Sports are not just about performance and winning—they are often used as a way to bring people together, create unity, and foster a healthy outlook on life. Sports draw people in and keep them engaged on many levels, mostly because they offer a degree of identity and community involvement.

Perhaps this is why the announcement that Qatar will host the FIFA World Cup event in 2022 has been such a big deal—it will not only bring people together under the banner of friendly competition, but also give the country an opportunity to take the spotlight on a global stage and foster national pride.

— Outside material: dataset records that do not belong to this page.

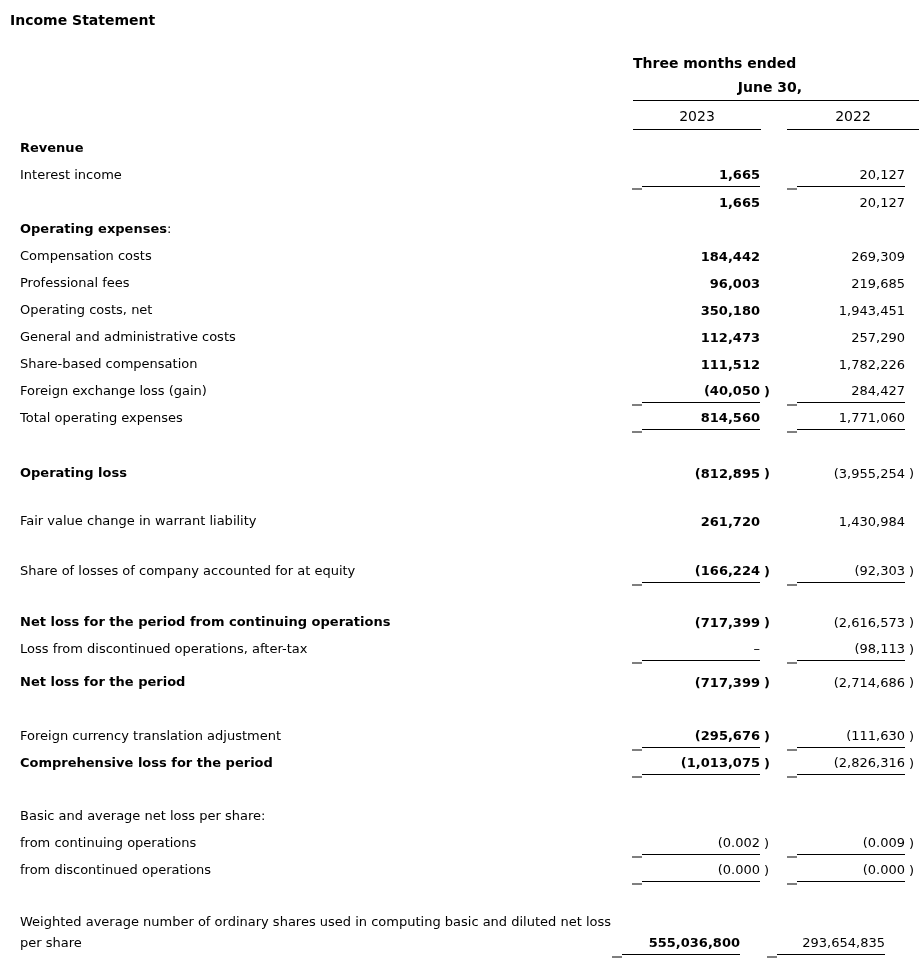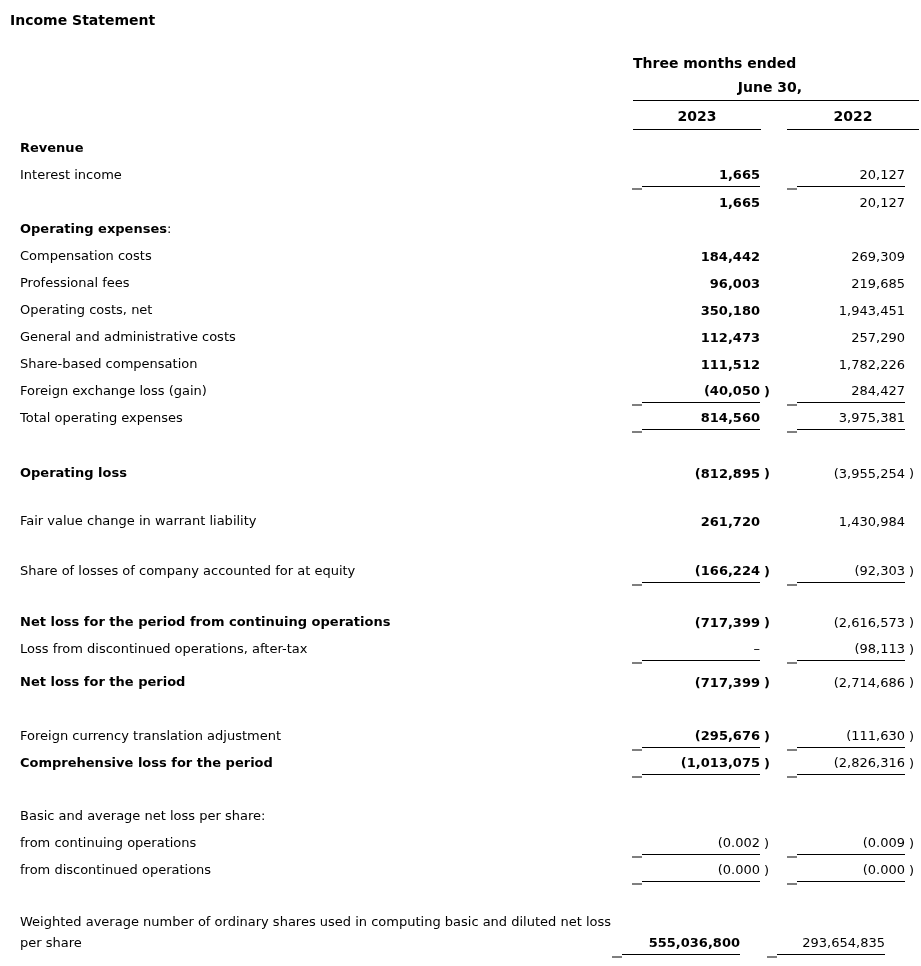--- a/index.html
+++ b/index.html
@@ -42,21 +42,21 @@
     font-weight: bold;
     font-size: 14px;
     line-height: 25px;
     border-bottom: 1.5px solid #000;
     padding-right: 12px;
     box-sizing: border-box;
   }
   .hdr-cols { display: flex; padding-top: 2px; }
   .hcol {
     text-align: center;
-    font-weight: bold;
+    font-weight: normal;
     font-size: 14px;
     line-height: 26px;
     border-bottom: 1.5px solid #000;
     box-sizing: border-box;
   }
   .h1 { width: 128px; }
   .hgap { width: 26px; }
   .h2 { width: 132px; }
   
   .tbl { margin-top: 4px; }
@@ -218,21 +218,21 @@
     <span class="val c2v u">284,427</span>
     <span class="par"></span>
   </div>
         <div class="row">
     <div class="lbl-wrap"><span class="lbl">Total operating expenses</span><span class="lbl"></span></div>
     <span class="tick u"></span>
     <span class="val c1v b u">814,560</span>
     <span class="par"></span>
     <span class="colgap"></span>
     <span class="tick u"></span>
-    <span class="val c2v u">3,975,381</span>
+    <span class="val c2v u">1,771,060</span>
     <span class="par"></span>
   </div>
         <div class="row" style="margin-top: 28px;">
     <div class="lbl-wrap"><span class="lbl b">Operating loss</span><span class="lbl"></span></div>
     <span class="tick"></span>
     <span class="val c1v b">(812,895</span>
     <span class="par b">)</span>
     <span class="colgap"></span>
     <span class="tick"></span>
     <span class="val c2v">(3,955,254</span>

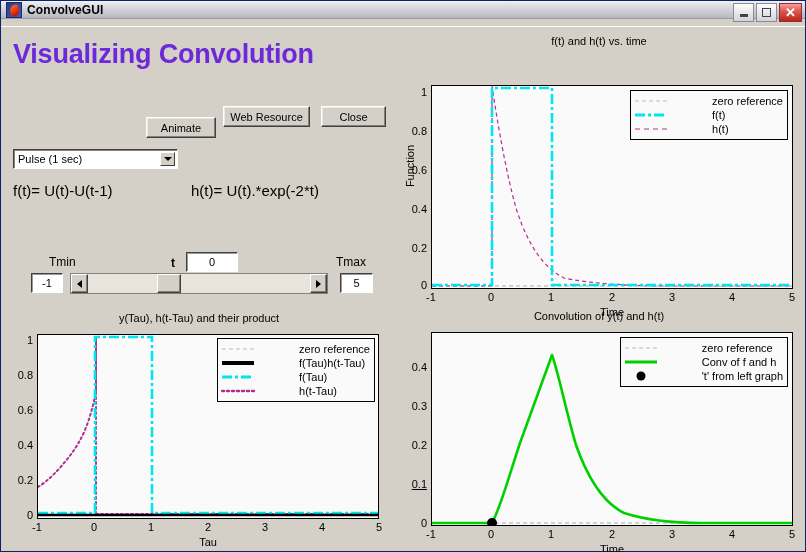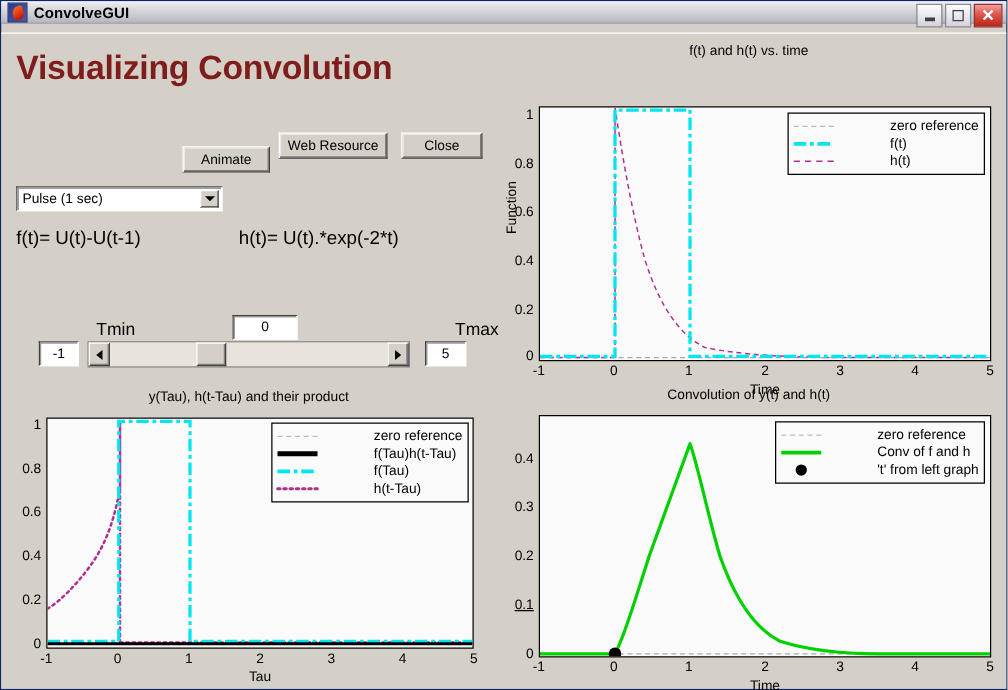--- a/index.html
+++ b/index.html
@@ -72,21 +72,21 @@
     position: absolute; left: 0; top: 25px;
     width: 804px; height: 525px;
     background: #d4d0c8;
     border-top: 1px solid #ffffff;
   }
 
   
   #heading {
     position: absolute; left: 12px; top: 12px;
     font-size: 27px; font-weight: bold;
-    color: #7f1d1d;
+    color: #6d28d9;
     font-family: "Liberation Sans", sans-serif;
     letter-spacing: -0.2px;
     white-space: nowrap;
   }
 
   
   .btn {
     position: absolute;
     height: 21px;
     background: #d4d0c8;
@@ -131,21 +131,21 @@
   }
 
   .formula {
     position: absolute;
     font-size: 15px; color: #000;
     white-space: nowrap;
   }
 
   
   .lbl {
-    position: absolute; font-size: 14px; color: #000; white-space: nowrap; margin-left: 28px;
+    position: absolute; font-size: 12px; color: #000; white-space: nowrap;
   }
   .txtfield {
     position: absolute; height: 20px;
     background: #ffffff;
     border: 1px solid #808080;
     border-top-color: #404040; border-left-color: #404040;
     border-right-color: #ffffff; border-bottom-color: #ffffff;
     box-shadow: inset 1px 1px 0 #9a9a9a;
     display: flex; align-items: center; justify-content: center;
     font-size: 11px; color: #000;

Under its proposal to FIFA, Qatar has promised to develop several new stadiums while renovating others. The venues will be located in seven host cities, including Al-Daayen, Al-Khor, Al-Rayyan, Al-Shamal, Al-Wakrah, Doha, and Umm Slal. For those lucky enough to attend a game, there will be both athletic and architectural wonders. Each of the stadiums being built or renovated features bold designs inspired by Qatar’s culture and traditions. As a result, they have all become a source of great pride for the country.

Lusail Iconic Stadium

As the name implies, this 86,250-capacity arena located north of Doha is by far the most exciting and largest of all the World Cup stadiums planned for the big event. It has been under construction since April 2017 and will be used for the opening and final games in the tournament. Designed by British firm Foster + Partners, the stadium will feature a circular base and retractable roof, as well as a reflective pool encircling the entire structure. In addition, the venue will serve as one of the focal points of the new planned city of Lusail, which will include parks, a marina, metro system, and homes for up to 200,000 people.

Al-Gharafa Stadium

The addition of a modular, upper-tier seating section has bumped the capacity of this stadium to 44,740 and made it one of the largest in Qatar. The arena, which was once known as Thani bin Jassim Stadium, was completed in 2003 and is currently the home of the Al-Gharafa football team.

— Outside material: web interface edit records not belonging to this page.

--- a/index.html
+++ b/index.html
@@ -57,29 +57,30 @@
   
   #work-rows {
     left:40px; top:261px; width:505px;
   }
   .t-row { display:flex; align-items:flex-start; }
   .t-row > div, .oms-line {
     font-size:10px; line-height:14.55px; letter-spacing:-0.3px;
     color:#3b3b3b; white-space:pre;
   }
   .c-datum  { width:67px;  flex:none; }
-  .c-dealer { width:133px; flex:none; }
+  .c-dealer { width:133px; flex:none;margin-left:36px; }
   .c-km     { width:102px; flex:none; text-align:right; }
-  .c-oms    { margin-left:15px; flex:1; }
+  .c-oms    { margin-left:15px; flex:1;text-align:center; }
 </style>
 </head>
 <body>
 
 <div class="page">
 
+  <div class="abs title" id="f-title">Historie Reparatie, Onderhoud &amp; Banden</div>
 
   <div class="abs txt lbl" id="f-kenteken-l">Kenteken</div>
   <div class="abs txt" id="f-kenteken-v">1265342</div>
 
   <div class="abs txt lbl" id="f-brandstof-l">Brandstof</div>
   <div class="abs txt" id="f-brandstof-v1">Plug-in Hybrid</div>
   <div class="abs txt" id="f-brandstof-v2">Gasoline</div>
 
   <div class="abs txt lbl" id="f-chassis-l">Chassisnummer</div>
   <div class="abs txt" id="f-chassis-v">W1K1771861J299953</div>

The façade of the renovated stadium will be decorated with the colors of the countries qualifying for 2022 World Cup—a decision made to symbolize friendship and good will between the nations participating in the games. Once the World Cup has ended, the upper seating section will be removed and the stadium will return to its original capacity of 20,000 for local matches.

Al-Bayt Stadium

Under construction for almost two years, the Al-Bayt Stadium in the city of Al-Khor will boast a bold, iconic design inspired by the traditional tents used by the nomadic peoples of Qatar. The stadium will contain seating for 60,000 spectators over three levels and provide convenient service to all major modes of transportation in the area, including buses, shuttles, water taxis, and cars. Completion is projected for 2018, at which point the stadium will boast colored seats, a retractable roof, and a high-tech cooling system. At the end of the games, some of the seating tiers will be removed and given to developing countries that are building their own sporting venues.

Al-Rayyan Stadium

Qatar began construction on this 40,000-capacity arena in 2016. Situated on the edge of the desert, the stadium will feature a façade inspired by the geometric, perforated patterns and motifs found in traditional buildings in the area. Other buildings serving the stadium will be constructed to resemble sand dunes. The design is a gesture toward national pride and serves as way to bring in the community, who will be able to enjoy the venue after the World Cup when it becomes the 20,000-seat home of the Al-Rayyan Sports Club.

Al-Shamal Stadium

Situated along the seashore, this 45,120-capacity stadium has embraced the design of the dhow, the traditional sailboats used by seafaring people in the Persian Gulf. From afar, the venue’s profile resembles a boat waiting on the shore before launching out to sea. Similar to Al-Gharafa Stadium, which has a modular upper tier, this arena may be partially disassembled after the event and shipped to developing countries.

Al-Wakrah Stadium

Like many of the other planned venues, Al-Wakrah Stadium will also honor Qatari cultural identity through a design by the famous Iraqi-British architect Zaha Hadid, who passed away in 2016. Inspired by the sails of the dhow boat, she created plans for an imposing, boldly modern structure with a curved, swooping roof. Meant to appear as if it is sailing through the waves of the Persian Gulf, the sports complex will not only hold 40,000 spectators for World Cup games, but will also contain multipurpose rooms, swimming pools, spas, and a shopping center with a living roof. Once the event is over, the venue will become home to the Al-Wakrah Sports Club with a slightly lower seating capacity.

Doha Port Stadium

Built on an artificial island in Doha’s port, this circular stadium will have the capacity to hold 45,000 spectators for the group-stage games, round of 16, and quarterfinals. The venue’s cooling system will rely on the constant recirculation of water over the roof and facades. Like several of the other stadiums, the seating will be designed modularly, so that some can be removed afterwards.